Ever seen "The Black Cauldron"? How about "The Great Mouse Detective"? No? How have you never seen "The Great Mouse Detective”?
That's alright. You were probably too busy running your VHS player raged re-watching "The Little Mermaid."
The truth is you are in good company when it comes to familiarity with the two former films mentioned. They were of an extremely rare and unusual species of animated film releases. Not only were they flops at the box-office — they were flops tagged to the Walt Disney Animation Studios.
As Disney film producer Don Hahn narrates in the brilliant Stone Circle Picture documentary, “Waking Sleeping Beauty,” the company once responsible for annual Oscar sweeps and acclaimed critical reviews of the most groundbreaking methods of storytelling was suddenly being beaten out by Care Bear movies in the mid-1980s.
“That day,” Hahn narrates, “Disney hit rock bottom.”
The Disney empire’s 87-year history always plays out as an incomplete epic, continuously fluctuating in style and experimentation with new influences, leaders and imaginations. The highest of highs for the company was, for many years, the release of “Mary Poppins” in 1964. The lowest low occurred just two years later with the death of the man, the myth, the maestro: Walt Disney himself.
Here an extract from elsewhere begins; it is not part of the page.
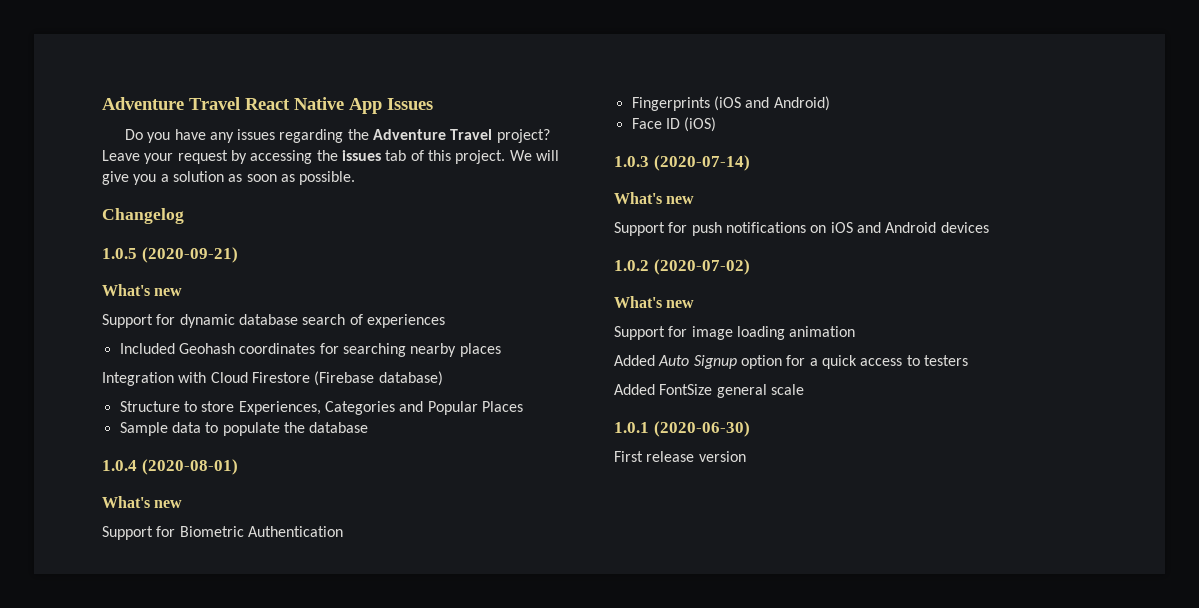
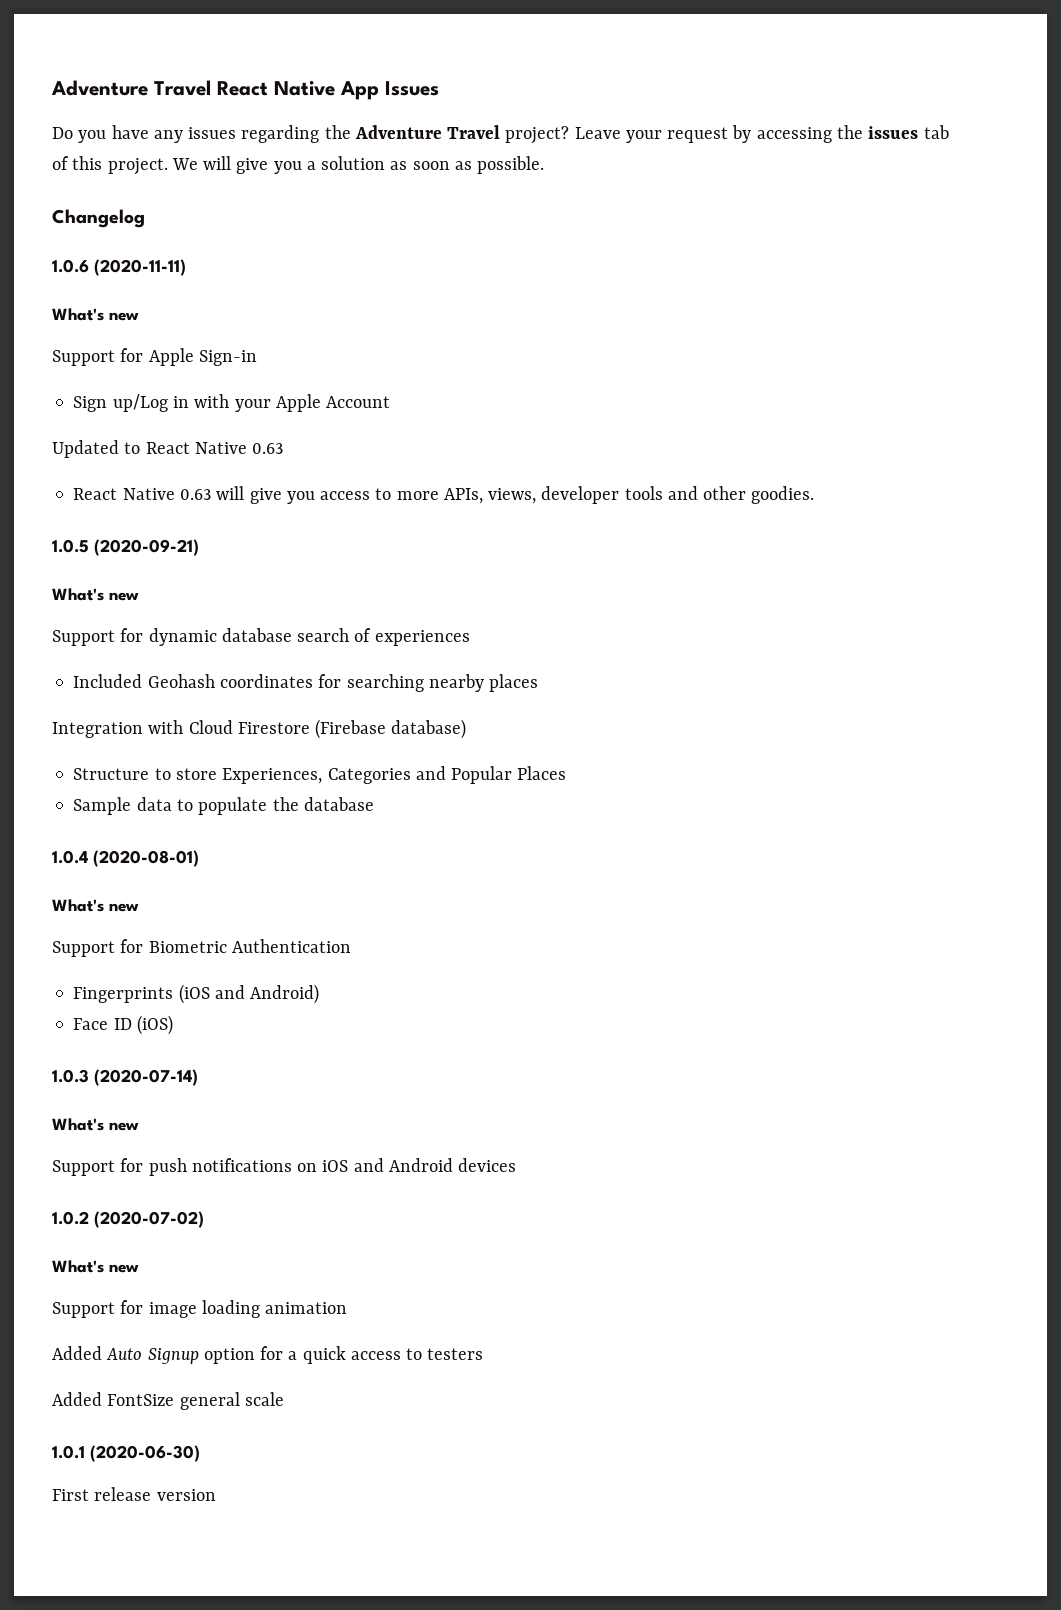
(184, 216) none -> [52,259,186,276] [52,308,139,321] [52,348,257,366] [73,394,391,412] [52,440,284,458] [73,486,815,504] // 1.0.6 (2020-11-11) // What's new // Support for Apple Sign-in // Sign up/Log in with your Apple Account // Updated to React Native 0.63 // React Native 0.63 will give you access to more APIs, views, developer tools and other goodies.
Life at the Walt Disney Company thereafter was a blind struggle to redefine and maintain Disney's brand of unbridled entertainment while wandering (almost aimlessly) without that firm hand of leadership. Two decades passed as many Disney veterans died off or retired from what seemed to be a wilting art form.
Most of Disney’s original animation team, including the “Nine Old Men,” continued to make safe, family-friendly animated films such as “Aristocats” and “101 Dalmatians.” However, “Waking Sleeping Beauty” tells, a silent and deadly scent of predictability and uncertainty about these “safe” flicks leaked into the minds of Disney’s animators. It appeared that the company was losing that signature breath of spontaneity that set it apart from competing animations companies.
As the Walt Disney Company discovered in the early-to-mid-80s, the best way to wake up Sleeping Beauty was to hire a new prince. In this case, the knight in shining armor was a different breed of storyteller. Company shareholders Sid Bass and Roy E. Disney, Walt’s nephew, brought in Michael Eisner formerly of Paramount Pictures as CEO and chairman of the board with former Warner Brothers chief Frank Wells as president to replace Ron W. Miller in 1984.
A former colleague of Eisner’s from Paramount, Jeffrey Katzenberg, was brought aboard not as an animator but as a businessman with a background in politics to take charge of Disney’s motion picture division. While supervising the production of “The Black Cauldron,” Katzenberg is credited with saying, “We need to wake up Sleeping Beauty.”
The imagery in that statement perfectly captures what the company desperately needed at that point in its gradual ascent to a Disney renaissance.
It took several inconsequential animated films to reach "a whole new world" for Disney, an uncharted and revived peak of innovation in the animation industry. The Walt Disney Company slowly regained its footing with new executives, hirings, firings and plans to release one film a year beginning in 1988 with “Oliver and Company.” The beloved “The Little Mermaid” followed in 1989.
Outside of animation, Disney experimented in what was considered practically sacrilegious: re-releasing “Pinocchio,” one of their coveted classics housed in the “Disney vault,” on VHS tapes. It was a gold mine, marking the beginning of a decades-long marketing campaign profiting from similar VHS re-releases of Disney animated classics.
The live action pictures, the collaborations, the new theme parks and the capitalization of the classic home video release boosted Disney’s brand, but animation, Disney’s hallmark, still felt like the company’s stepchild. Where was the future of Disney going?
The birth of what is now referred to as the “Disney Renaissance” is a fascinating study in itself, but where “Waking Sleeping Beauty” triumphs above other recounts of Disney’s more recent history is its flavor of personal reflection. Within the first few minutes, we are shown a vintage home video featuring an ensemble of young, hungry animators walking us through the old animation building in Burbank, California.
The man filming it pipes in during introductions, “I’m John Lasseter!” The camera then turns to introduce a quiet, boyish looking man named Tim Burton. Glen Keane, Roger Allers and Ron Clements also welcome the camera and its future viewers to watch them at work.
Not once do we see these great figures in Disney storytelling speak directly to the camera against a neutral backdrop. All of the film’s footage is collected from old news segments, interviews, television appearances and, yes, home videos.
This story is an extensive one destined to be retold through the eyes of researchers and second-hand sources. If for anything else beyond pure curiosity into a company resurrected from creative gridlock, consider experiencing the emotional magic carpet ride the ultimate entertainment comeback team rode all the way through the creation of a new era of beloved characters.